What to do →
All of the records below need to be written out exactly, but without the pictures.

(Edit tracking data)
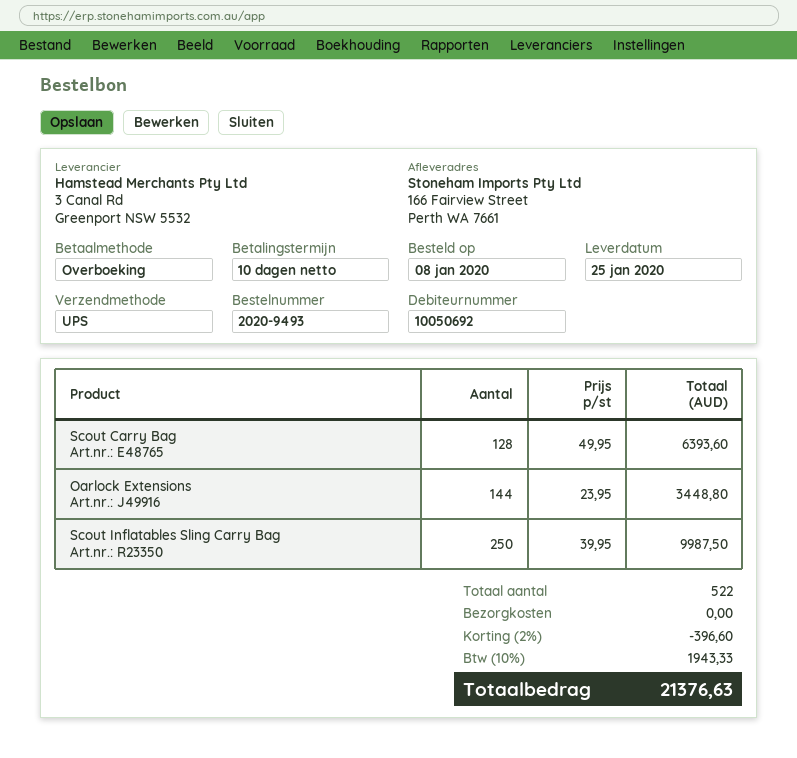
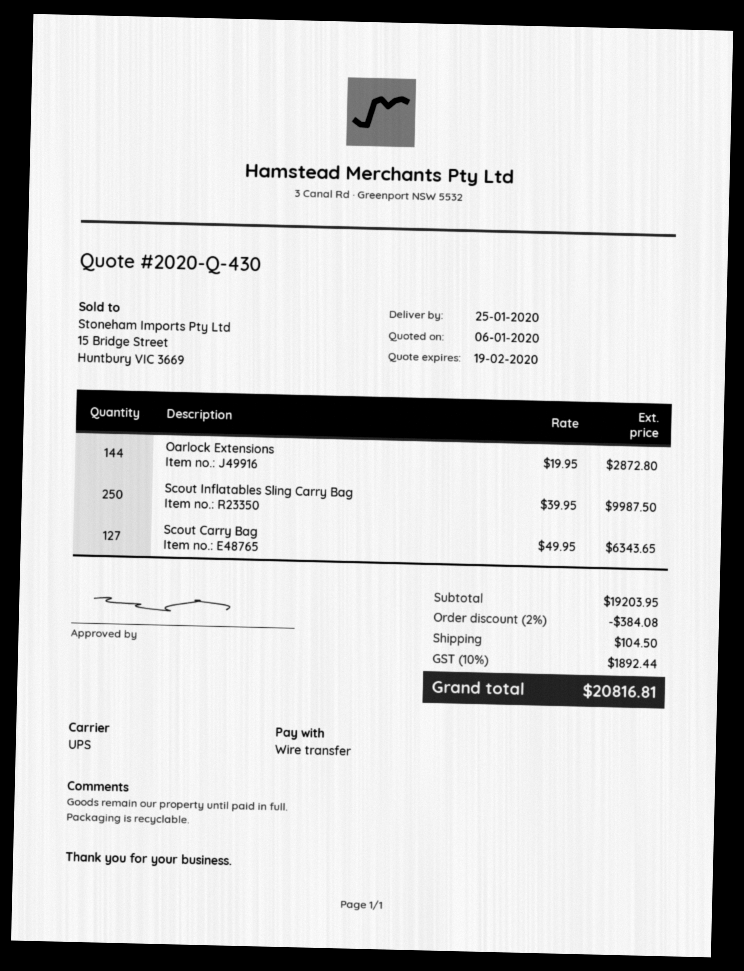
Scout Carry Bag: 128 x 49.95 = 6393.60 -> 127 x 49.95 = 6343.65
Oarlock Extensions: 144 x 23.95 = 3448.80 -> 144 x 19.95 = 2872.80
discount: 2% = 396.60 -> 2% = 384.08
shipping: 0.00 -> 104.50
tax: 10% = 1943.33 -> 10% = 1892.44
total: 21376.63 -> 20816.81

Response to the task →
Scout Carry Bag: 128 x 49.95 = 6393.60 -> 127 x 49.95 = 6343.65
Oarlock Extensions: 144 x 23.95 = 3448.80 -> 144 x 19.95 = 2872.80
discount: 2% = 396.60 -> 2% = 384.08
shipping: 0.00 -> 104.50
tax: 10% = 1943.33 -> 10% = 1892.44
total: 21376.63 -> 20816.81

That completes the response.